» **Input material**
* * * * * * *

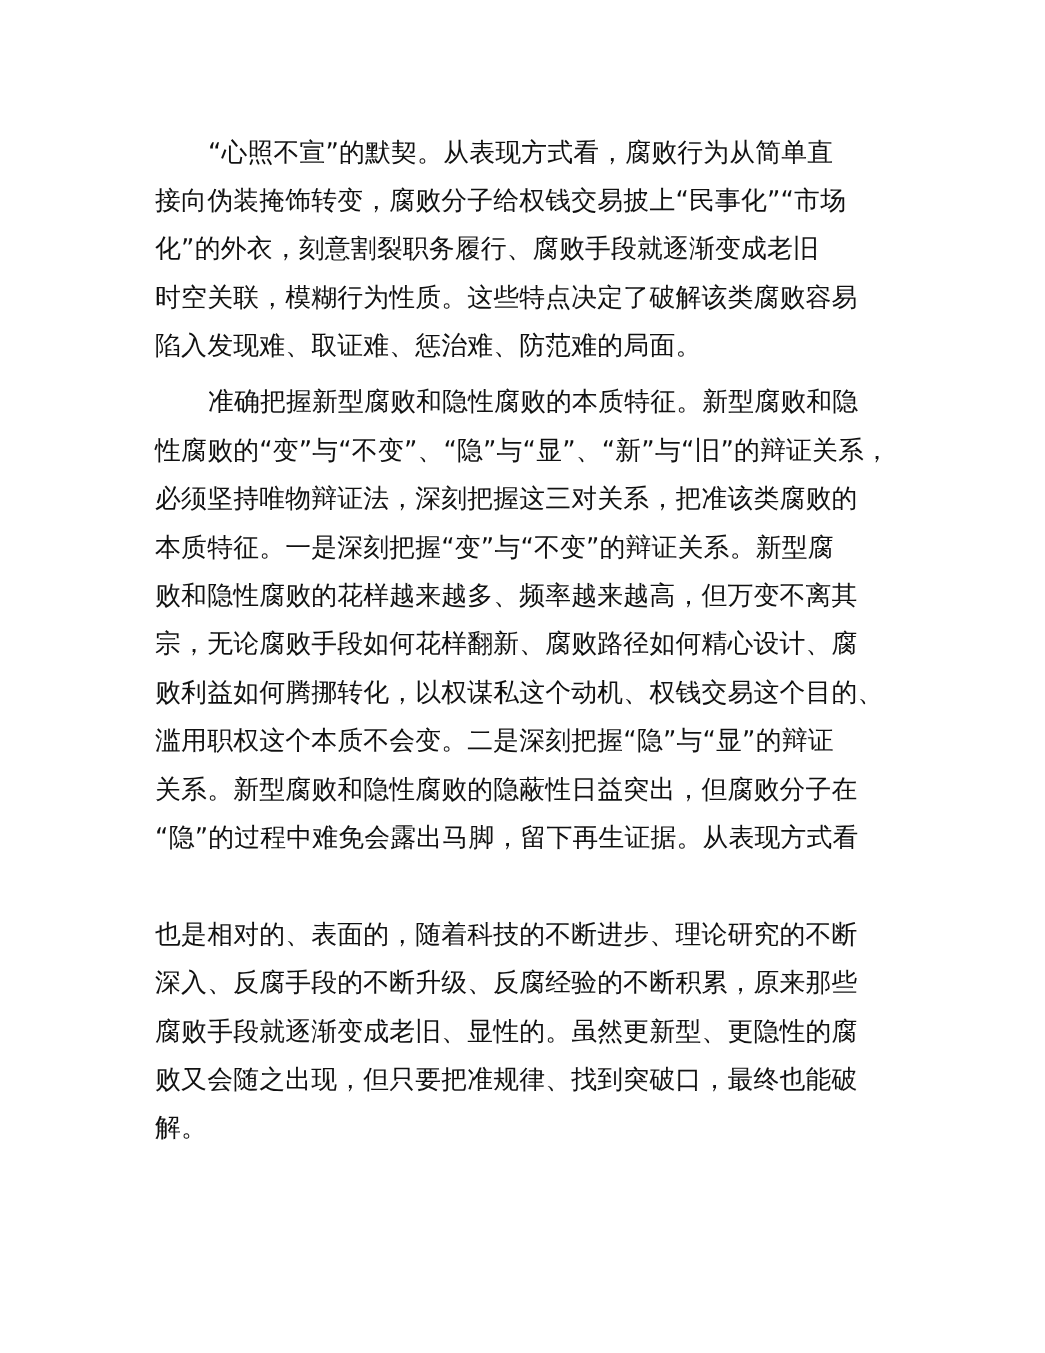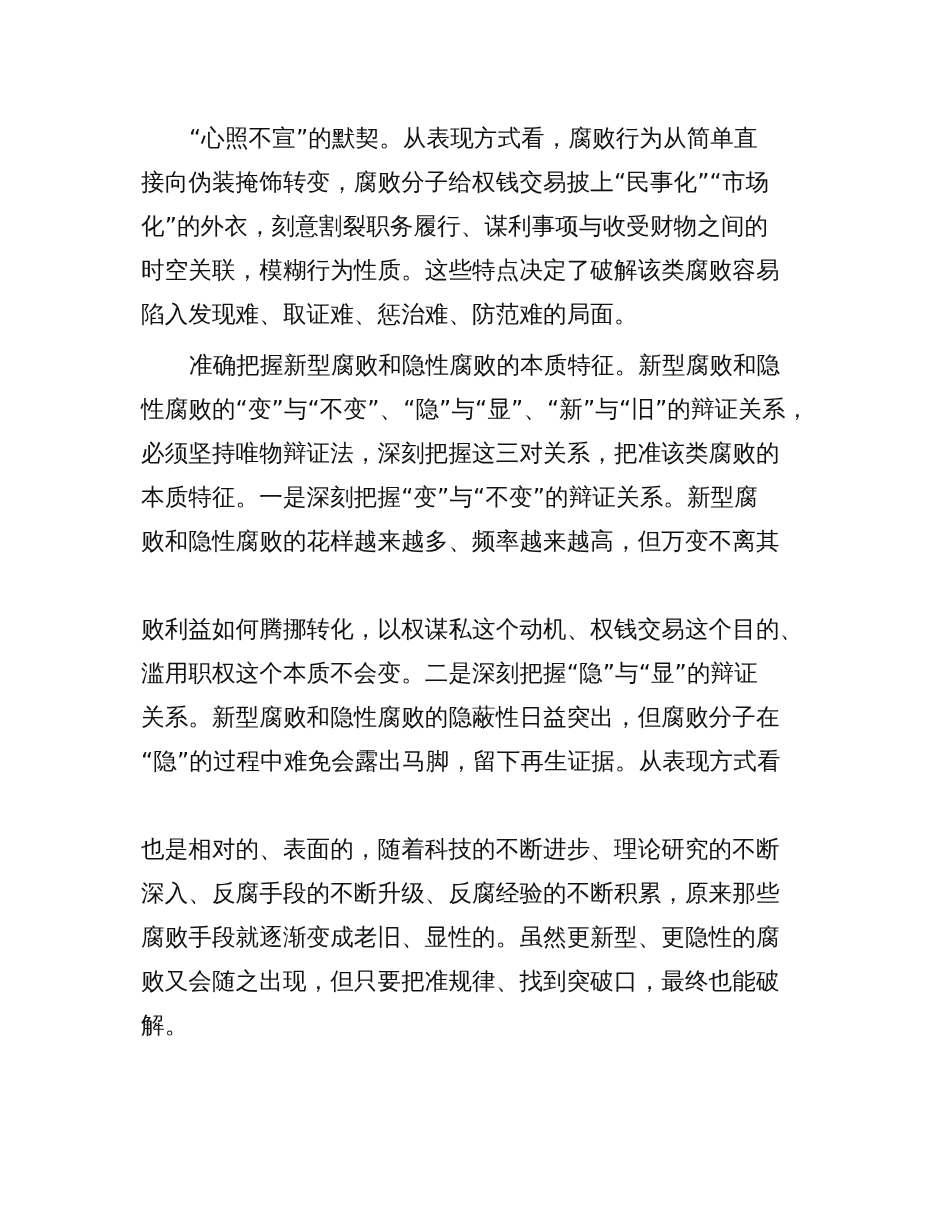"化”的外衣，刻意割裂职务履行、谋利事项与收受财物之间的" div.line { text: 谋利事项与收受财物之间的 -> 腐败手段就逐渐变成老旧 }
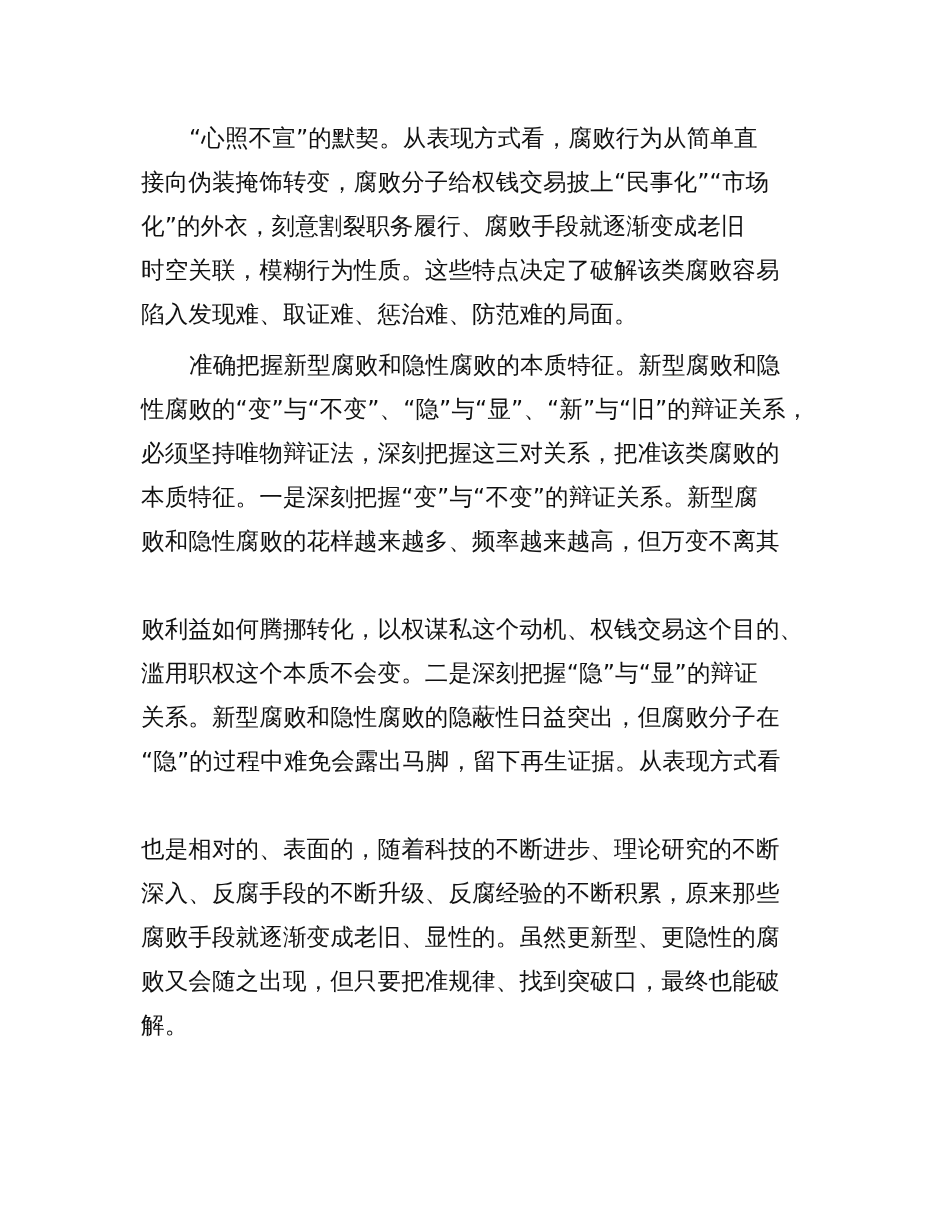"宗，无论腐败手段如何花样翻新、腐败路径如何精心设计、腐" div.line { html: none -> <div>宗，无论腐败手段如何花样翻新、腐败路径如何精心设计、腐</div> }
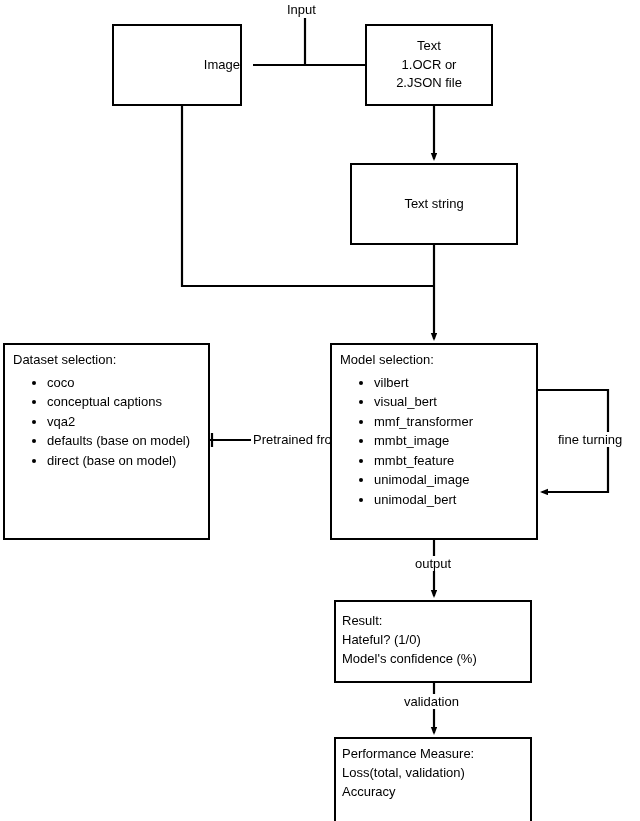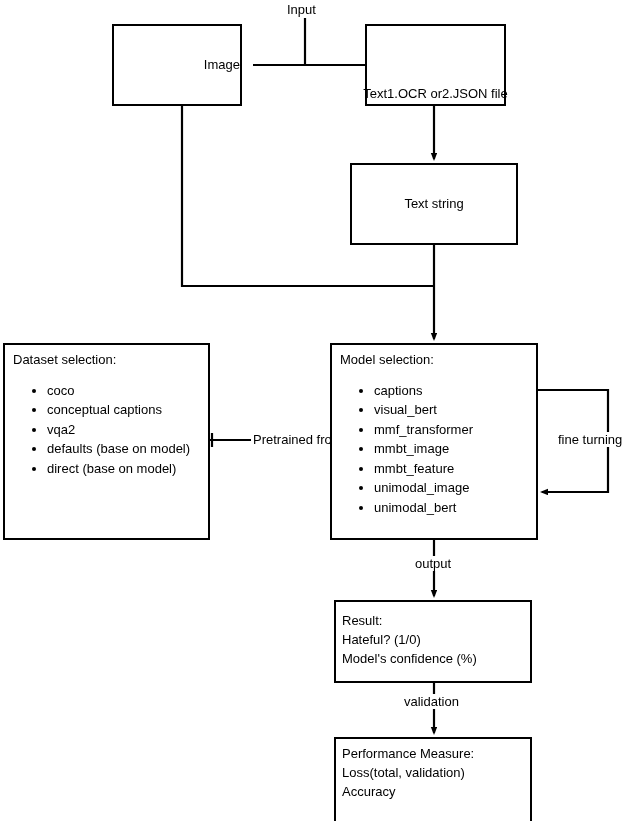"Text" div.node { align-items: flex-end -> none; flex-direction: row -> column; width: 141px -> 128px }
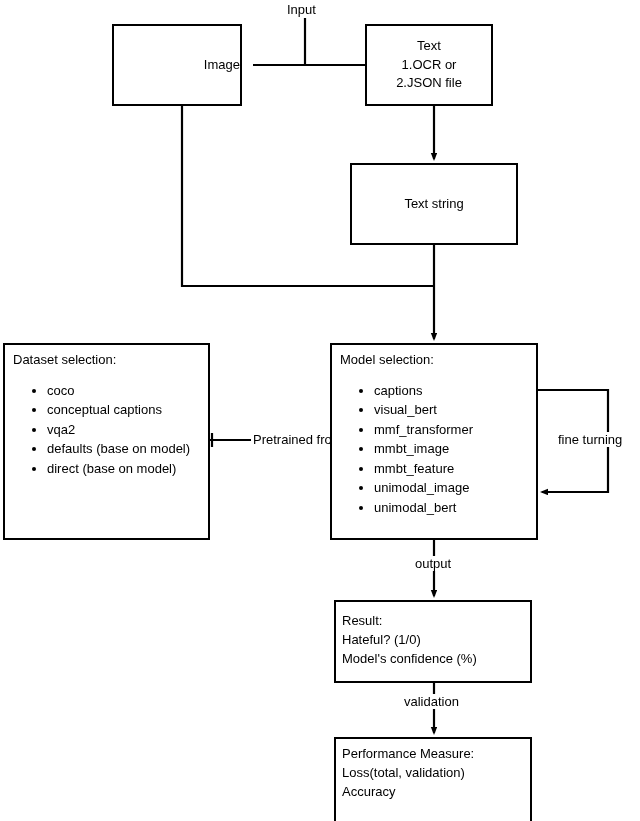"coco" ul.bullets { margin: 12px 0 0 0 -> 4px 0 0 0 }
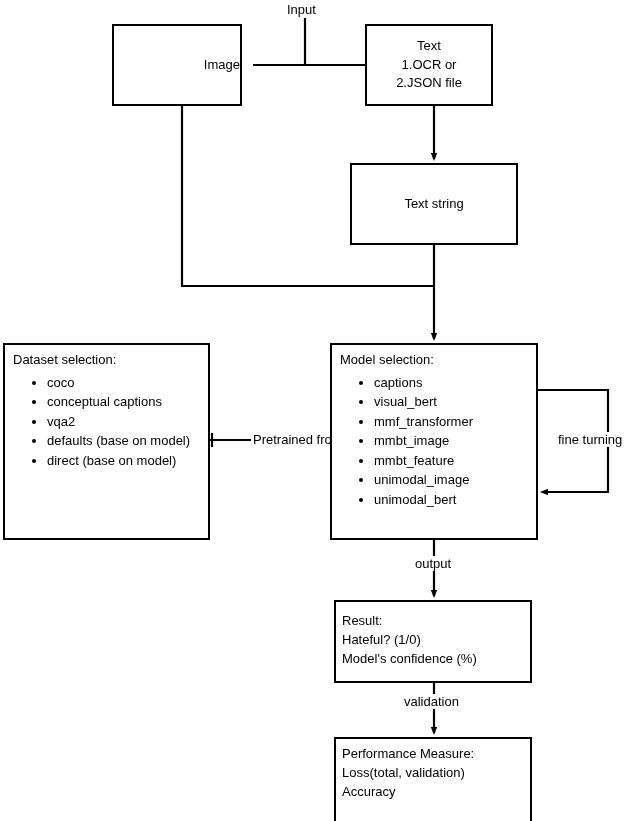"captions" li { text: captions -> vilbert }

* * * * * * *

Retype, word for word, the line containing "margin: 12px 0" and each line after it through the end of the data, leaving any picture out.

» **Reply to the exercise**
"coco" ul.bullets { margin: 12px 0 0 0 -> 4px 0 0 0 }
"captions" li { text: captions -> vilbert }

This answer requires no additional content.